** WHAT TO WORK ON **
Your task is to copy every line of the entries that holds the word "abused".

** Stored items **
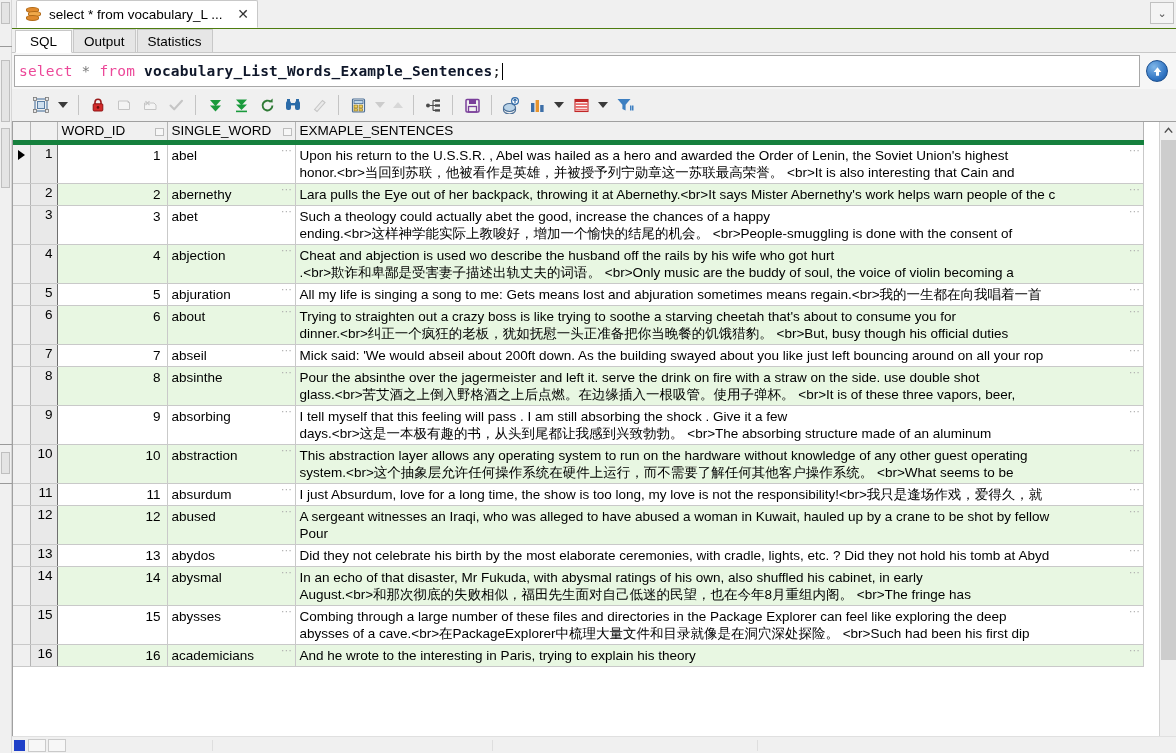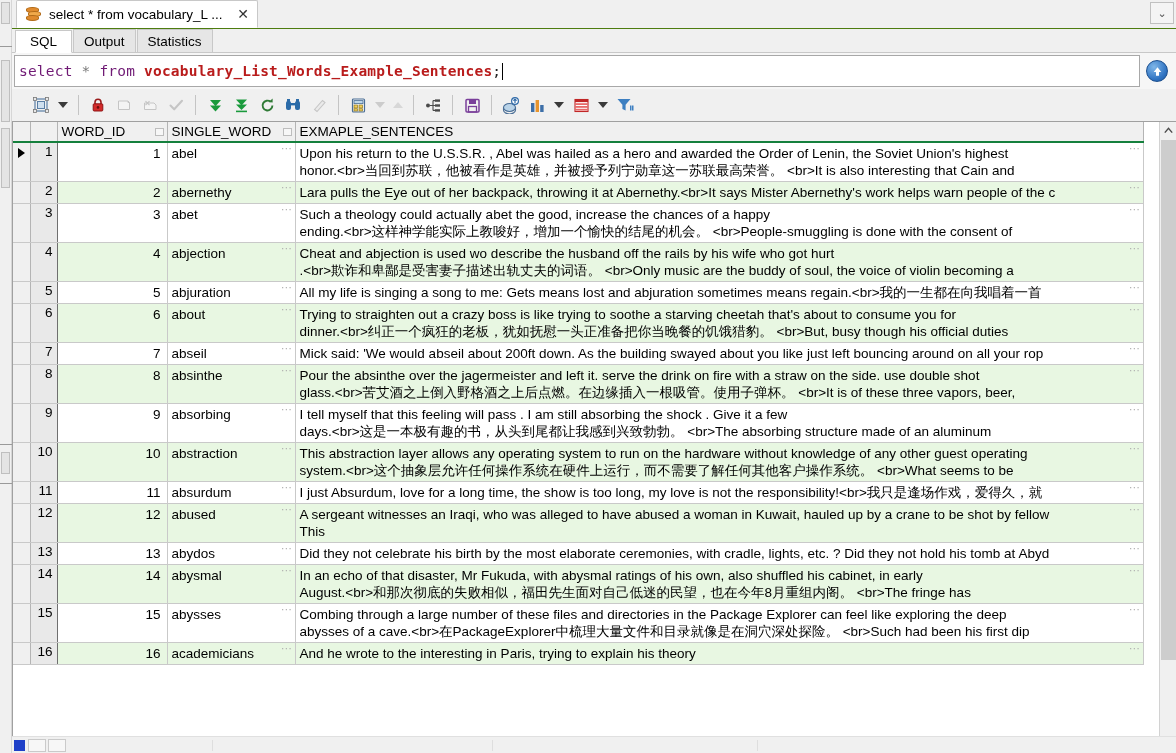--- a/index.html
+++ b/index.html
@@ -147,7 +147,7 @@
     overflow: hidden;
     white-space: nowrap;
   }
-  .kw   { color: #701a75; }
+  .kw   { color: #ec4899; }
   .star { color: #7a7a7a; padding: 0 0; }
   .tbl  { color: #b91c1c; font-weight: 700; }
   .semi { color: #202020; }

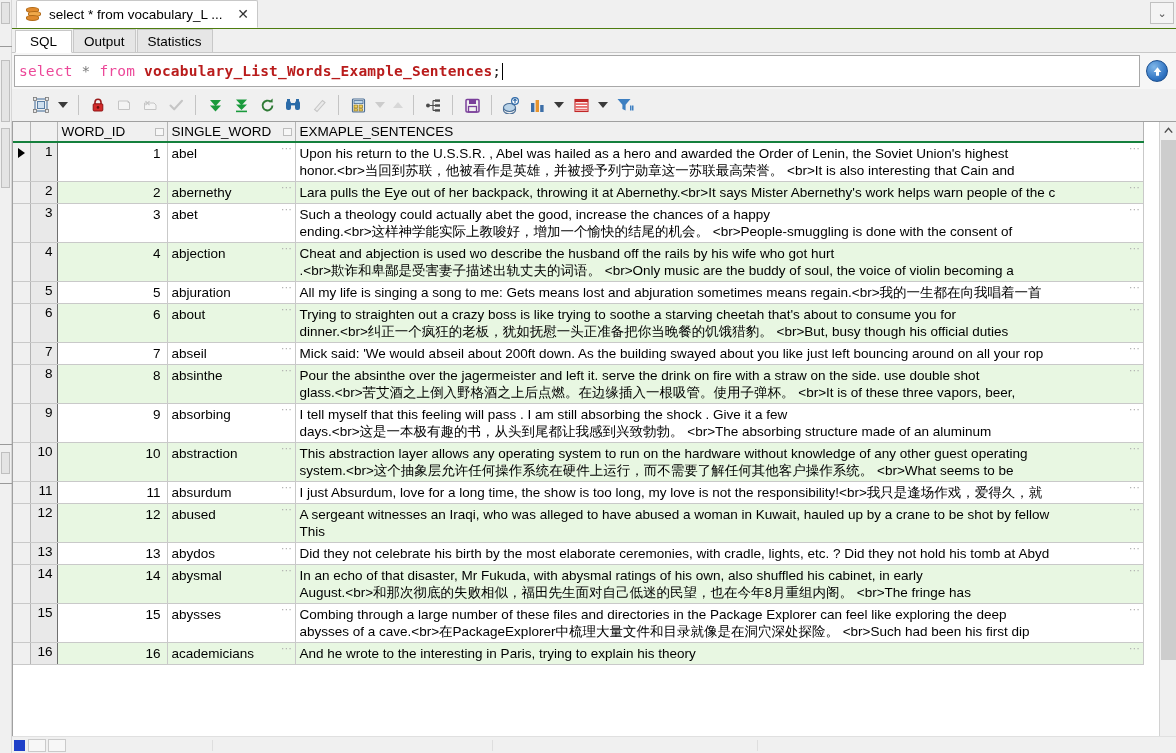--- a/index.html
+++ b/index.html
@@ -149,7 +149,7 @@
   }
   .kw   { color: #ec4899; }
   .star { color: #7a7a7a; padding: 0 0; }
-  .tbl  { color: #b91c1c; font-weight: 700; }
+  .tbl  { color: #0f172a; font-weight: 700; }
   .semi { color: #202020; }
   .caret {
     display: inline-block;

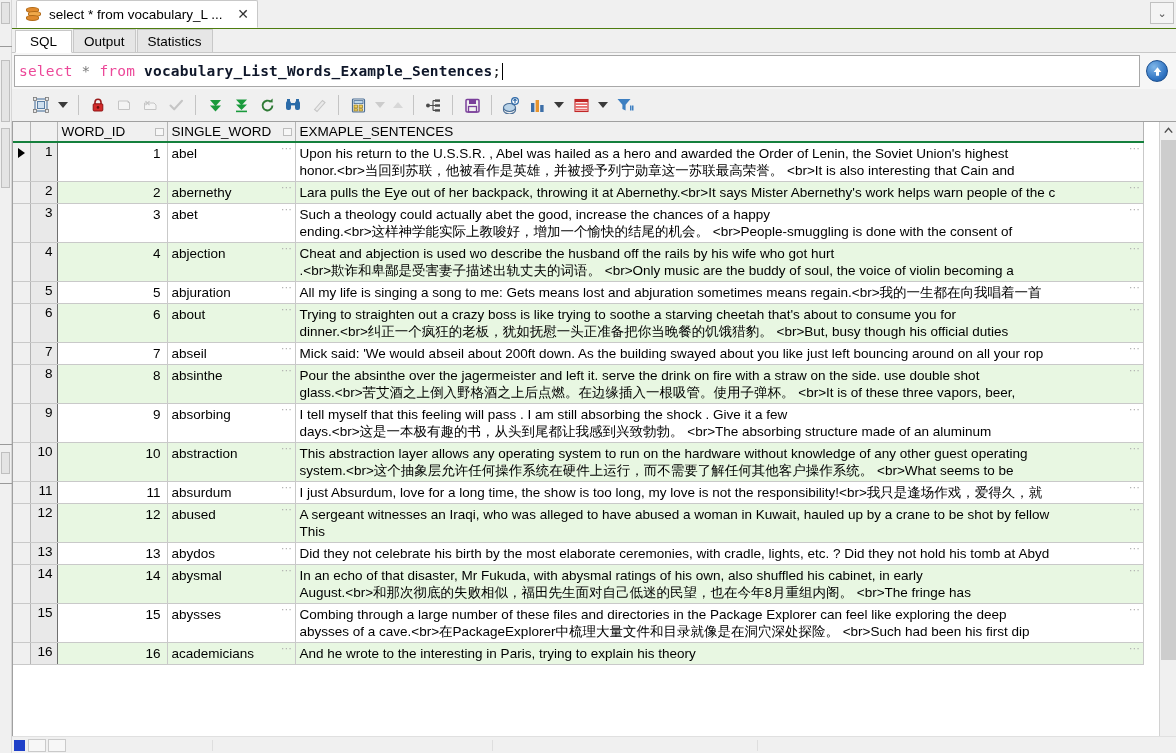--- a/index.html
+++ b/index.html
@@ -235,7 +235,7 @@
     height: 20px;
     background: #f0f0f0;
     border-right: 1px solid #b4b4b4;
-    border-bottom: 2px solid #15803d;
+    border-bottom: 5px solid #15803d;
     font-weight: normal;
     font-size: 13.5px;
     text-align: left;

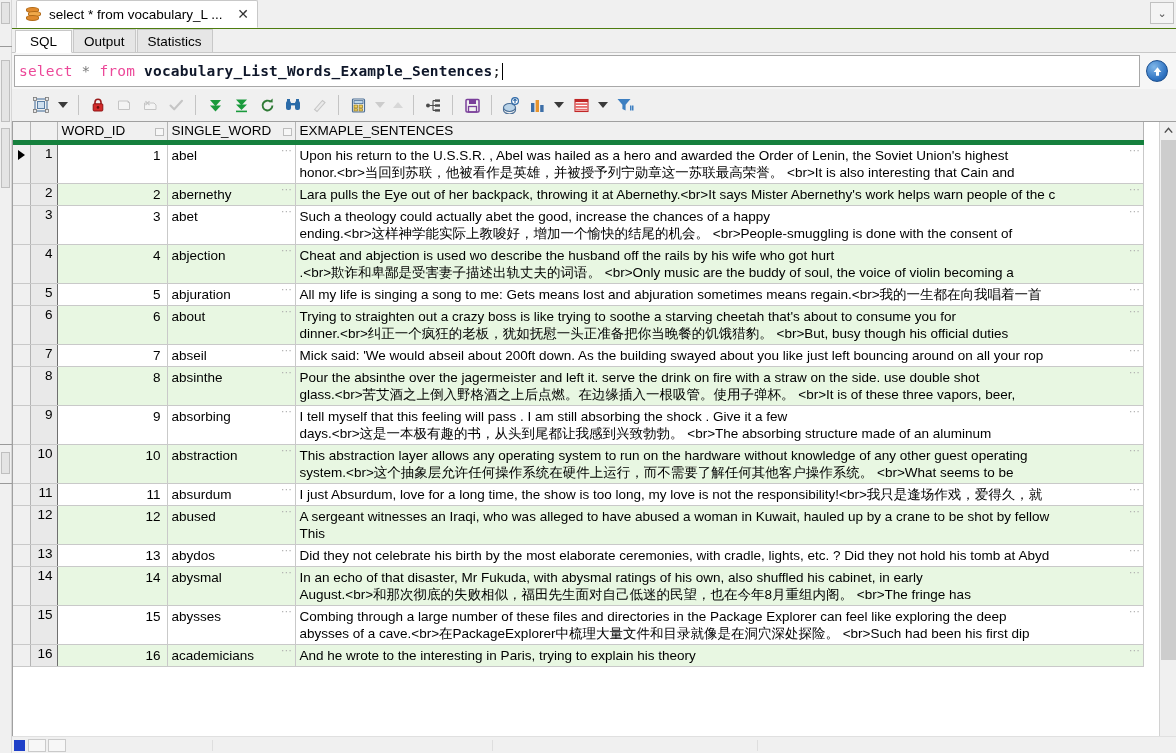--- a/index.html
+++ b/index.html
@@ -721,7 +721,7 @@
                 <td class="c-word">abused<span class="cell-dots">⋯</span></td>
                 <td class="c-sent">
                   <span class="sentline">A sergeant witnesses an Iraqi, who was alleged to have abused a woman in Kuwait, hauled up by a crane to be shot by fellow</span>
-                  <span class="sentline">This</span>
+                  <span class="sentline">Pour</span>
                   <span class="cell-dots">⋯</span>
                 </td>
               </tr>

** RESPONSE **
                 <td class="c-word">abused<span class="cell-dots">⋯</span></td>
                   <span class="sentline">A sergeant witnesses an Iraqi, who was alleged to have abused a woman in Kuwait, hauled up by a crane to be shot by fellow</span>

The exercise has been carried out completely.